▶ _PROBLEM TO WORK ON_: Exactly the lines below from the line with "background: #14b8a6 ->" through the line with "none -> <p>Most" must make up the answer, both ends included and pictures left out.

SOURCE RECORDS: Begin

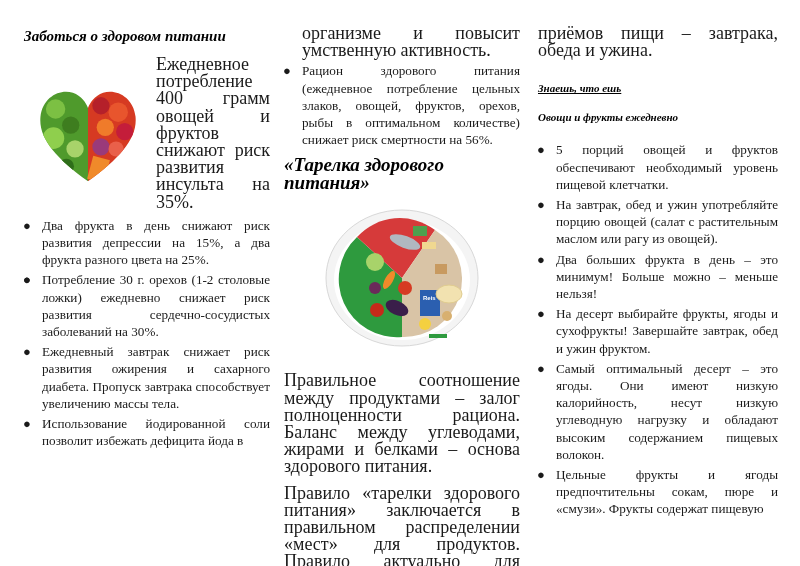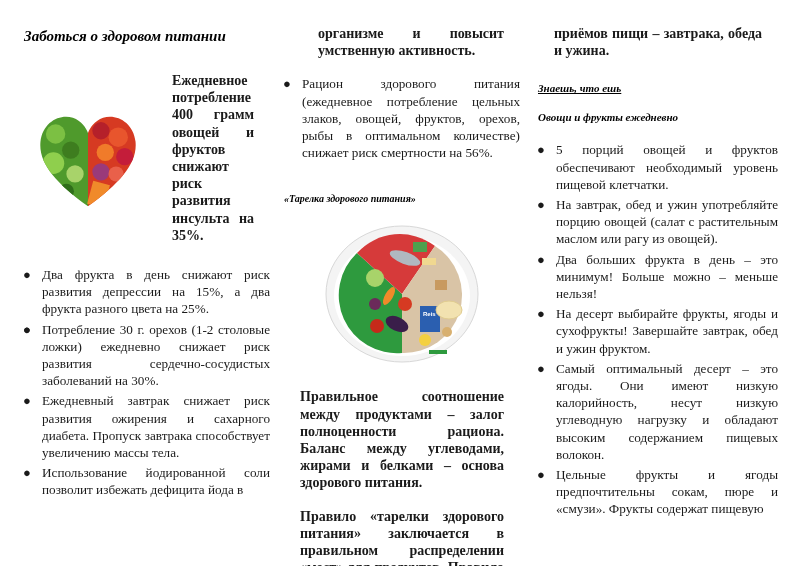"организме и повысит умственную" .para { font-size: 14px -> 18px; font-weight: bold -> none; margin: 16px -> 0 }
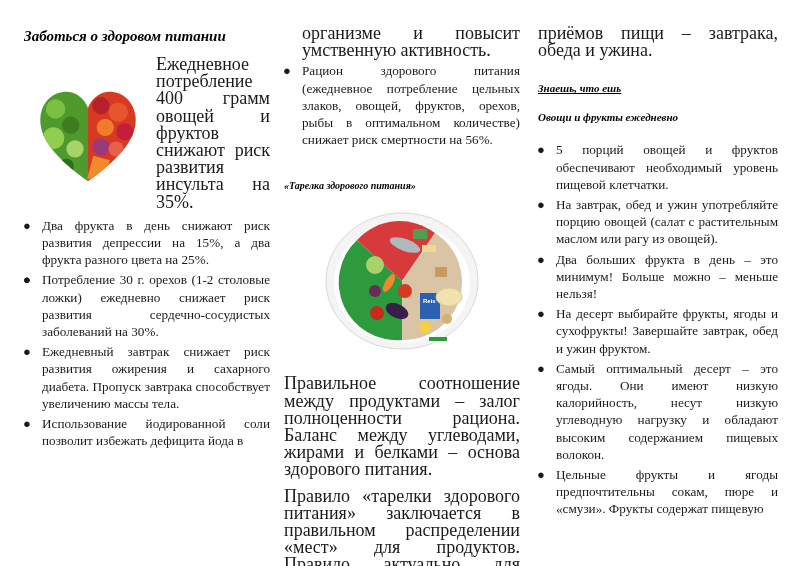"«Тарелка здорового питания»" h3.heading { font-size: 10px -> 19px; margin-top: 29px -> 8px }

SOURCE RECORDS: End
SOURCE RECORDS: Begin

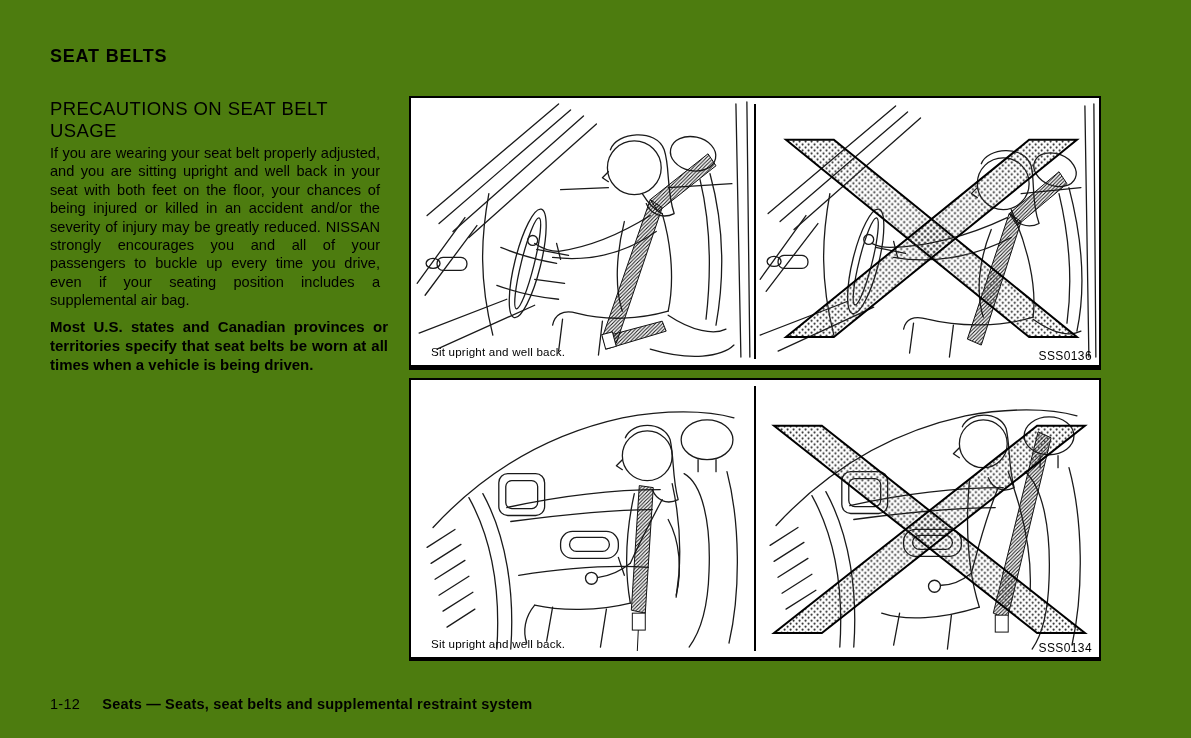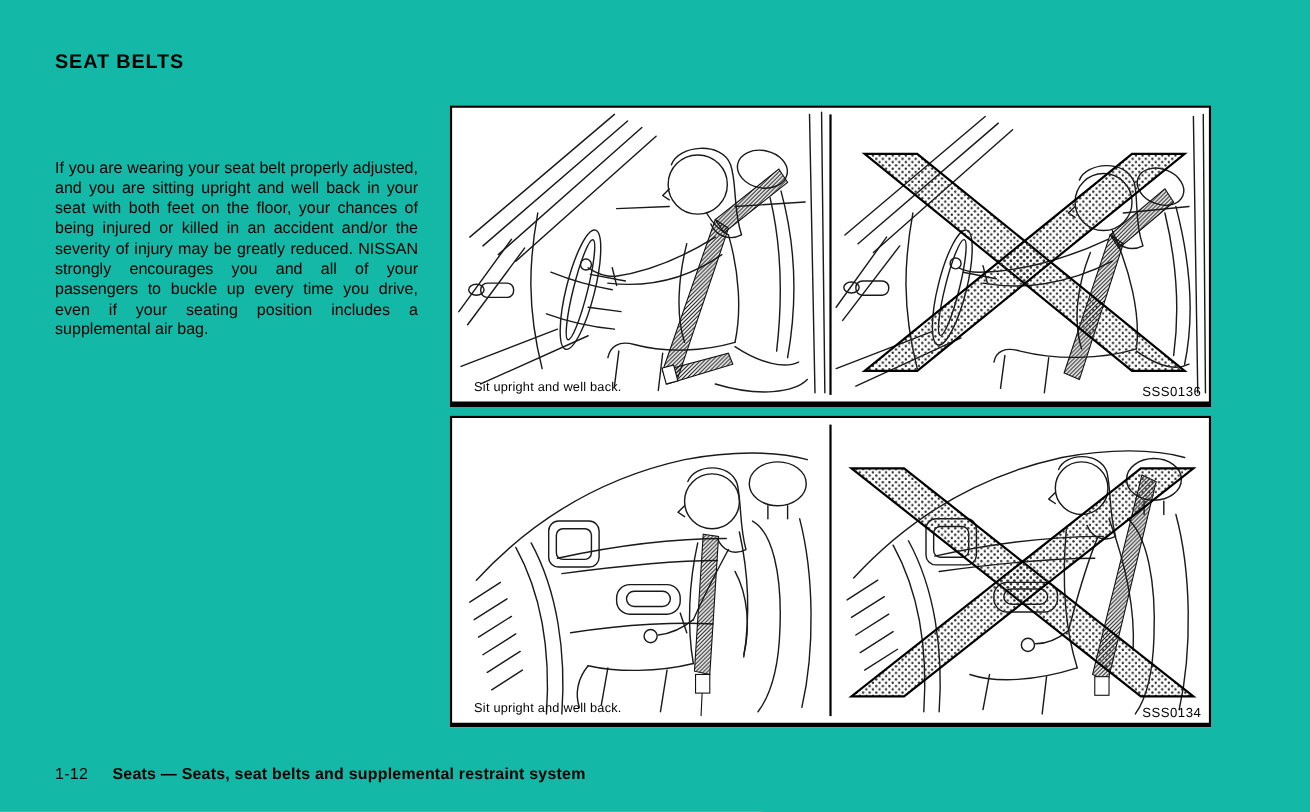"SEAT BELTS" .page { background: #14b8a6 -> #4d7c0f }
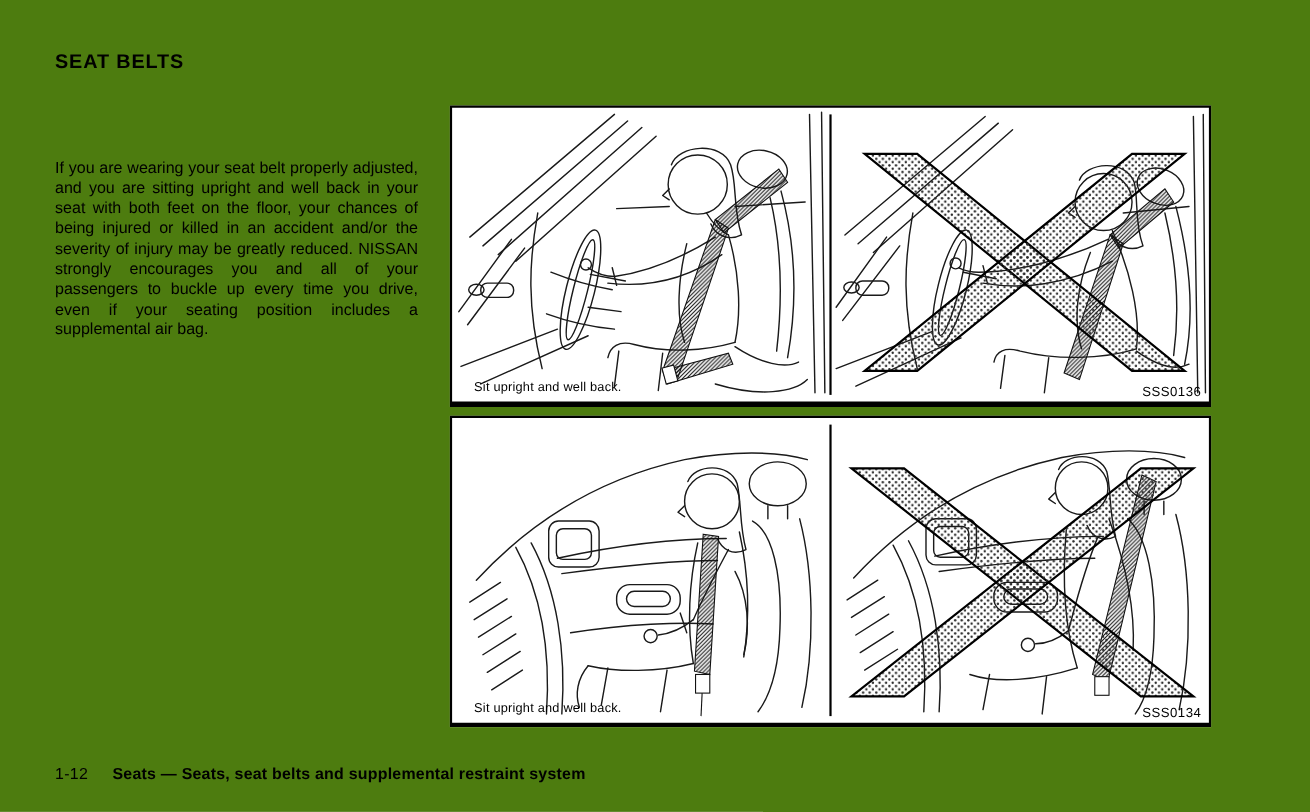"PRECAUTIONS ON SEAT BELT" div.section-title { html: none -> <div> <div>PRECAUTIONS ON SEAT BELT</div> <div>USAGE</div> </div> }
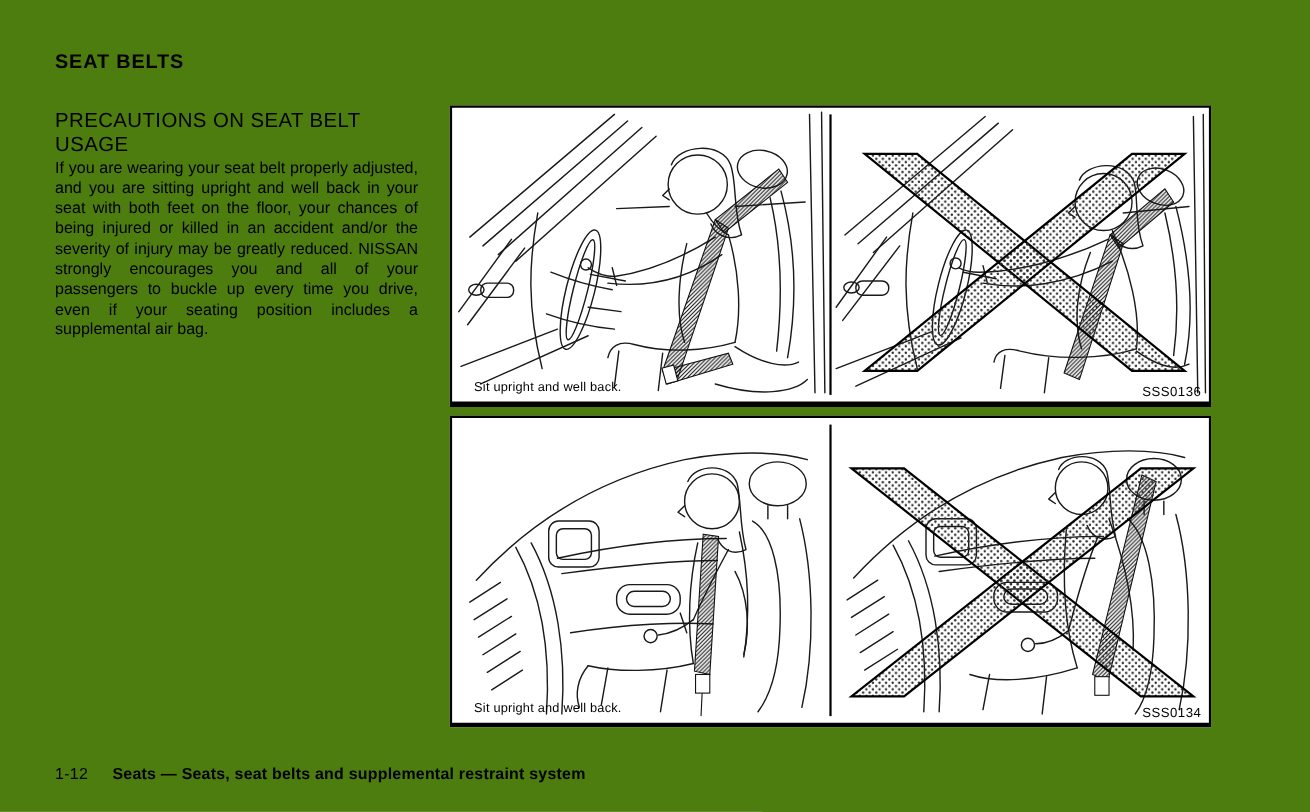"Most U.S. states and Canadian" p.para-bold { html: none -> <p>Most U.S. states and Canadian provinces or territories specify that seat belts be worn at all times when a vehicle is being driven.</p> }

SOURCE RECORDS: End

▶ _ANSWER TO THIS PROBLEM_:
"SEAT BELTS" .page { background: #14b8a6 -> #4d7c0f }
"PRECAUTIONS ON SEAT BELT" div.section-title { html: none -> <div> <div>PRECAUTIONS ON SEAT BELT</div> <div>USAGE</div> </div> }
"Most U.S. states and Canadian" p.para-bold { html: none -> <p>Most U.S. states and Canadian provinces or territories specify that seat belts be worn at all times when a vehicle is being driven.</p> }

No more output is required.